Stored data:
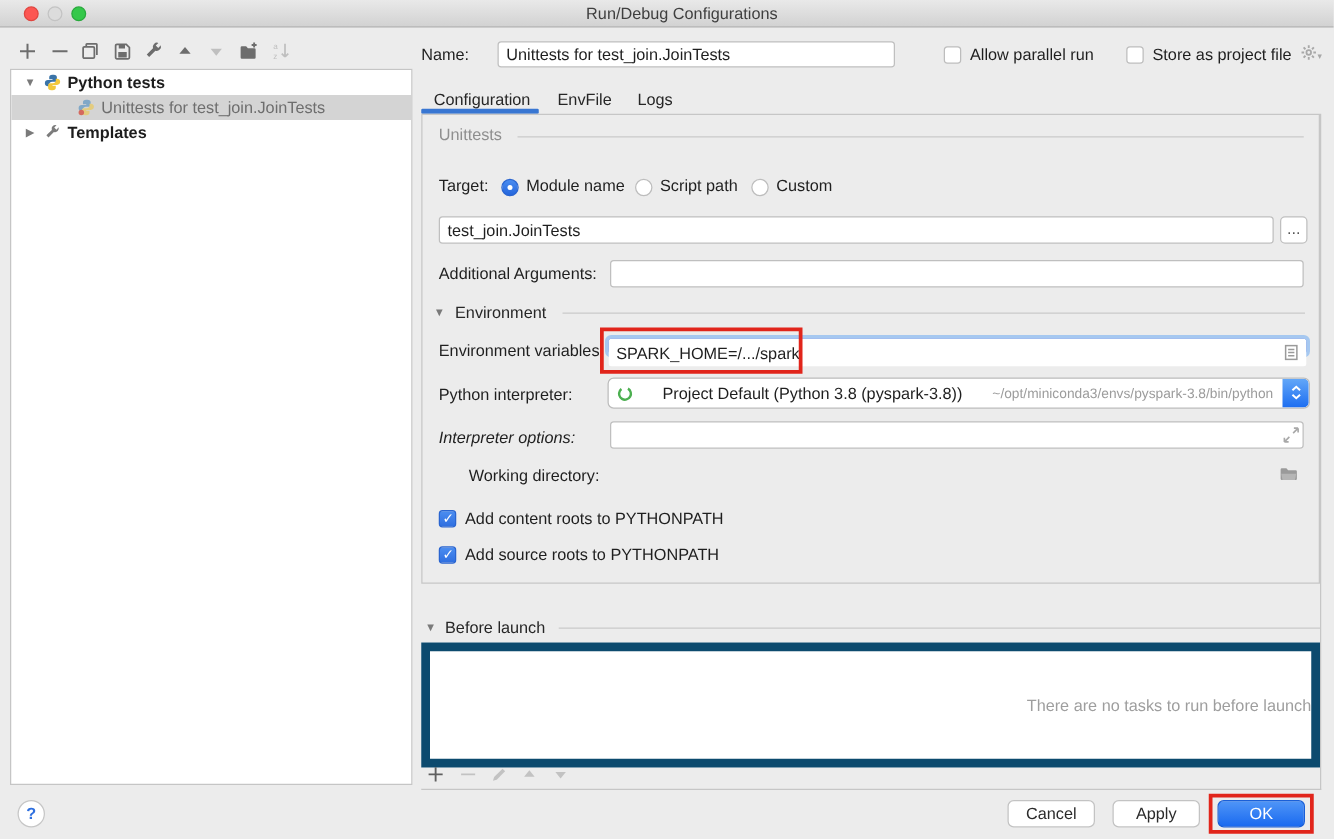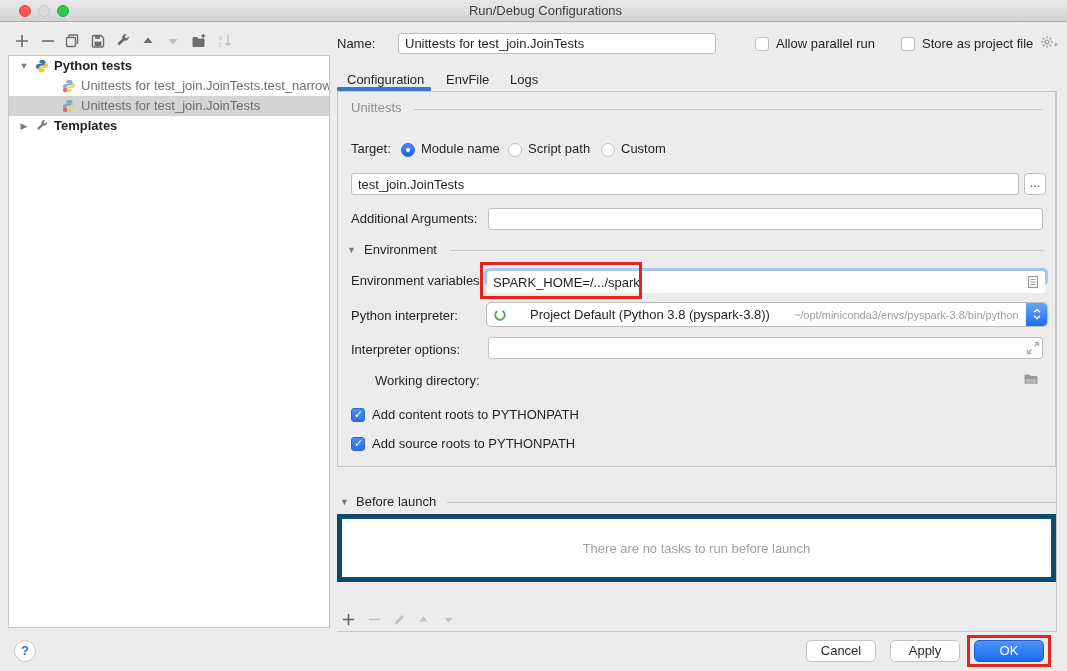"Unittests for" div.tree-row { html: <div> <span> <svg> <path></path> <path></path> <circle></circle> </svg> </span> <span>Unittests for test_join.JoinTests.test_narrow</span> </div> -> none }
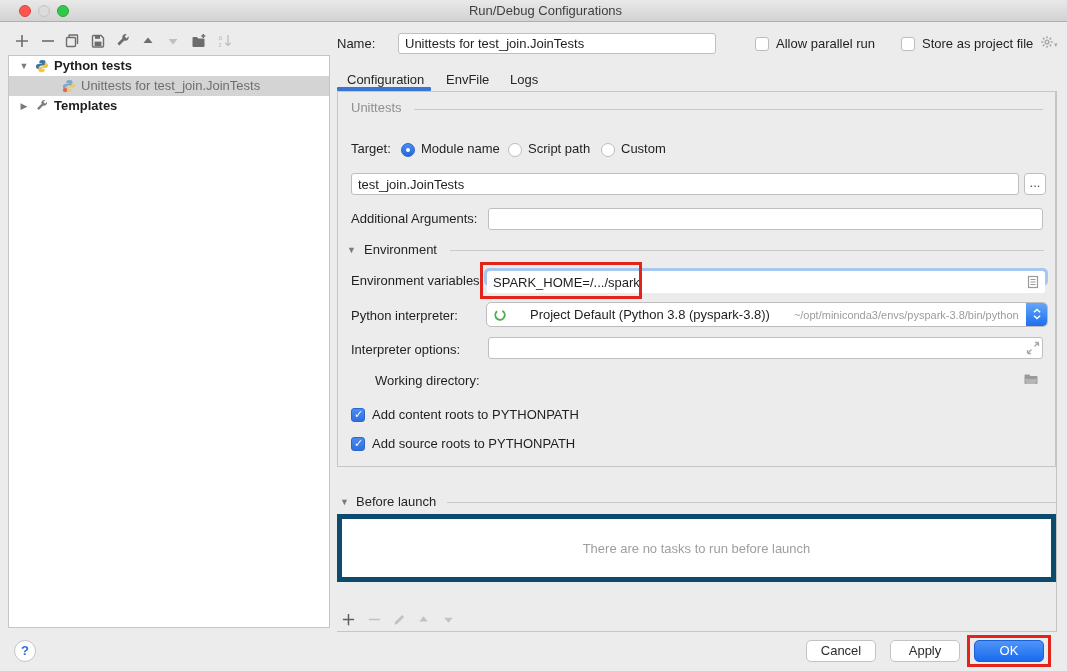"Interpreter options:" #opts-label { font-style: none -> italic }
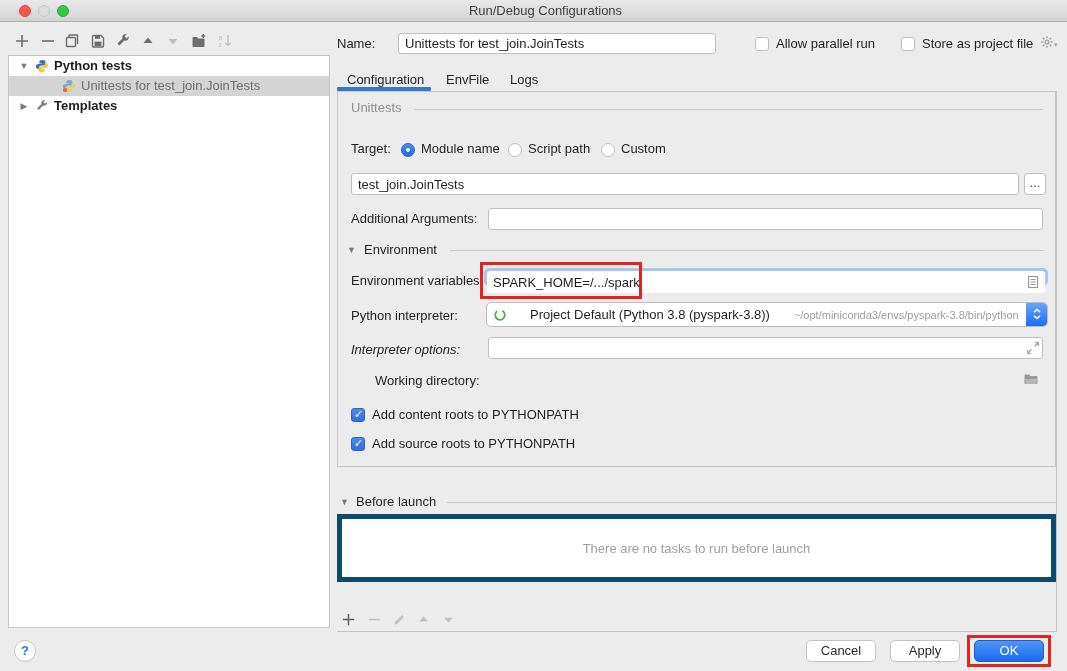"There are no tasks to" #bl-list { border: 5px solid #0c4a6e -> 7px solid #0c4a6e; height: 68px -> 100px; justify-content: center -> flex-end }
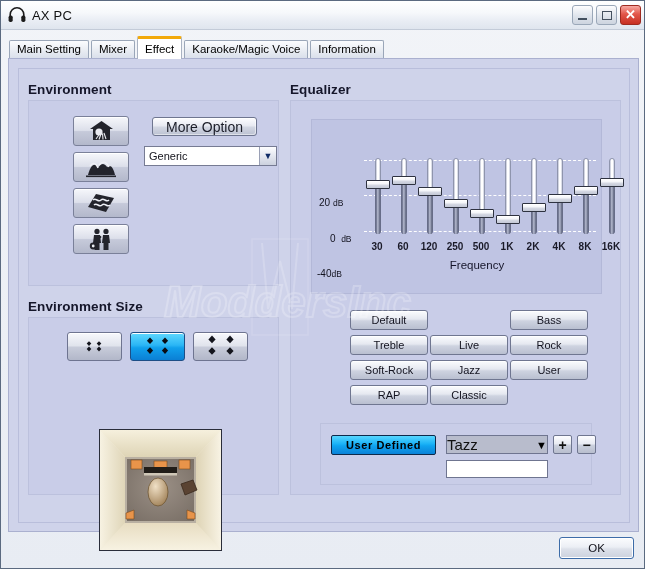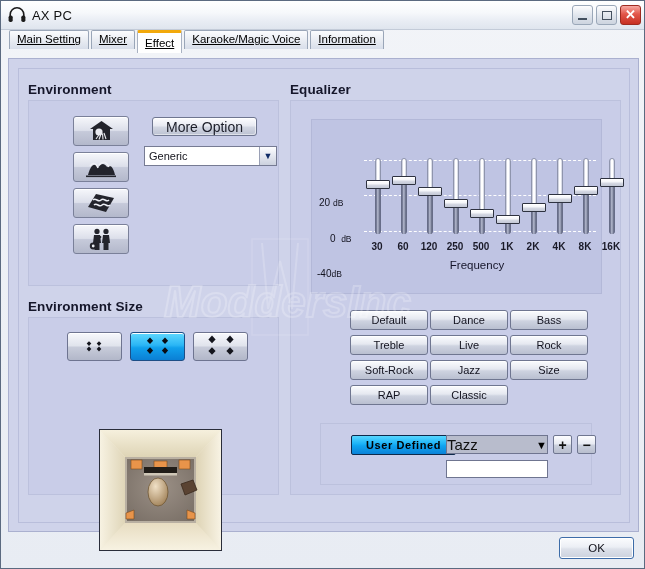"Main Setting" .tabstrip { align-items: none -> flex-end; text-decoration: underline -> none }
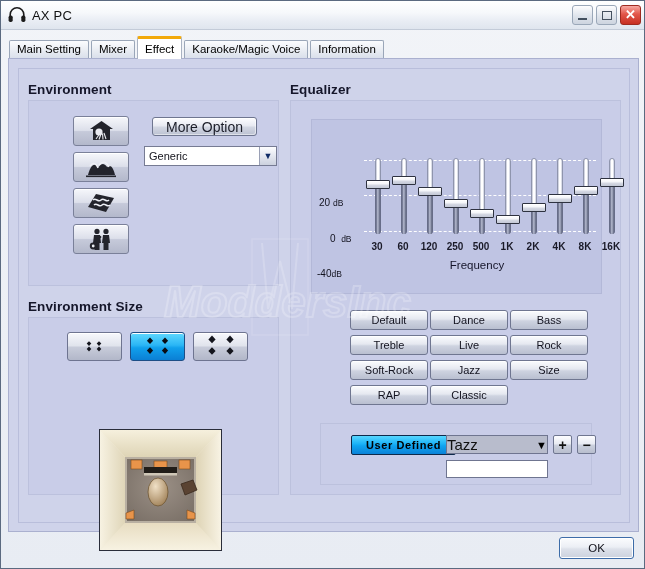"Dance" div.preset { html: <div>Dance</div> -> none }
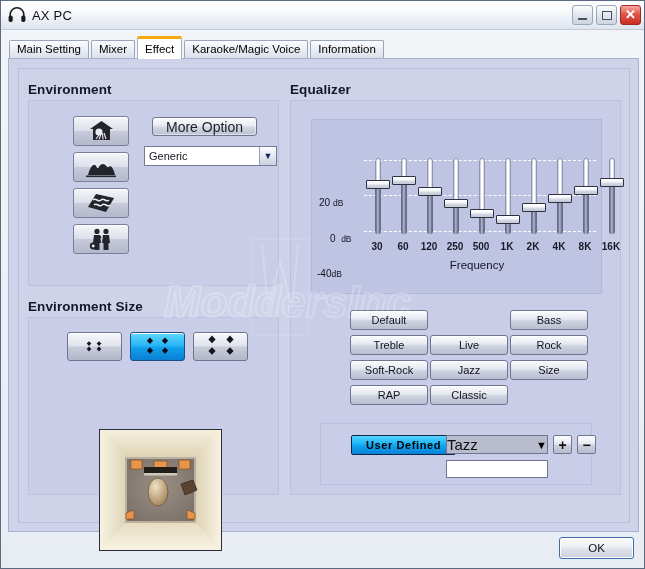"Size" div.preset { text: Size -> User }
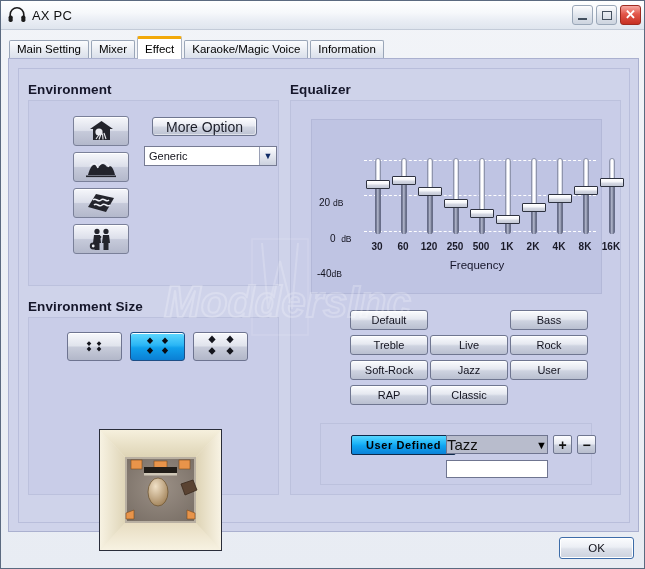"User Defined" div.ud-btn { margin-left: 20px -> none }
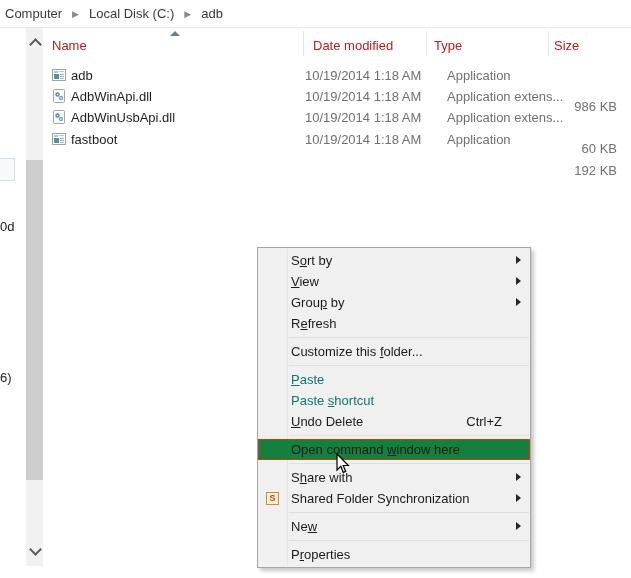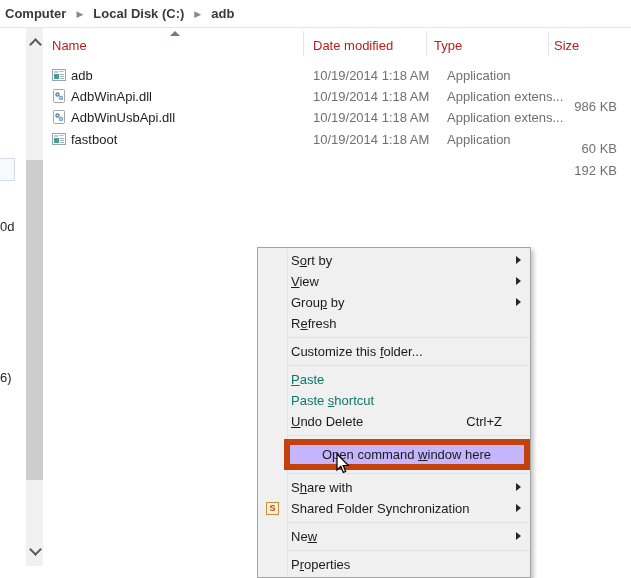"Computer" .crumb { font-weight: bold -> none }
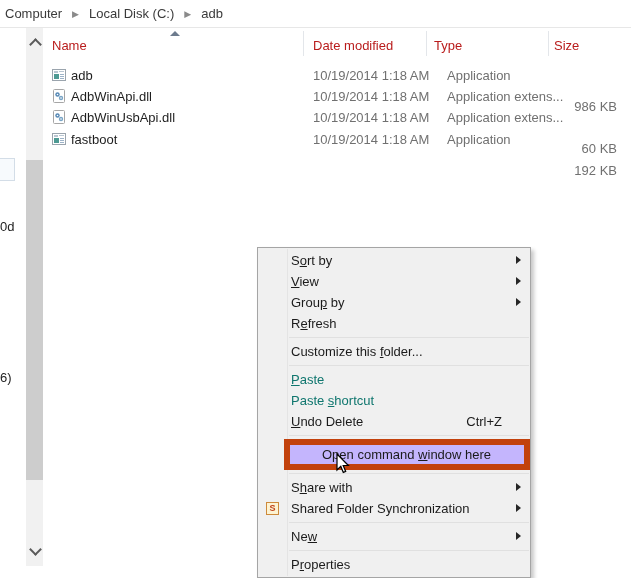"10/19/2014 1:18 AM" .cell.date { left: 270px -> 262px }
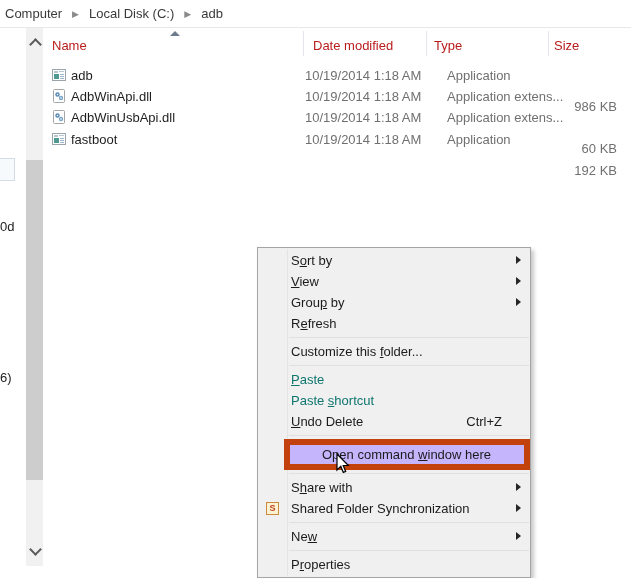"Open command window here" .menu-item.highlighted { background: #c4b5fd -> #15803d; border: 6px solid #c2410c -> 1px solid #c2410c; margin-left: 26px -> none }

*What to produce:* From the records above, output only the lines starting at the one containing "html: <div>Dance</div> ->" and ending at the one containing "left: 270px ->", word for word. Pictures stay out.

*Answer below:*
"Dance" div.preset { html: <div>Dance</div> -> none }
"Size" div.preset { text: Size -> User }
"User Defined" div.ud-btn { margin-left: 20px -> none }
"Computer" .crumb { font-weight: bold -> none }
"10/19/2014 1:18 AM" .cell.date { left: 270px -> 262px }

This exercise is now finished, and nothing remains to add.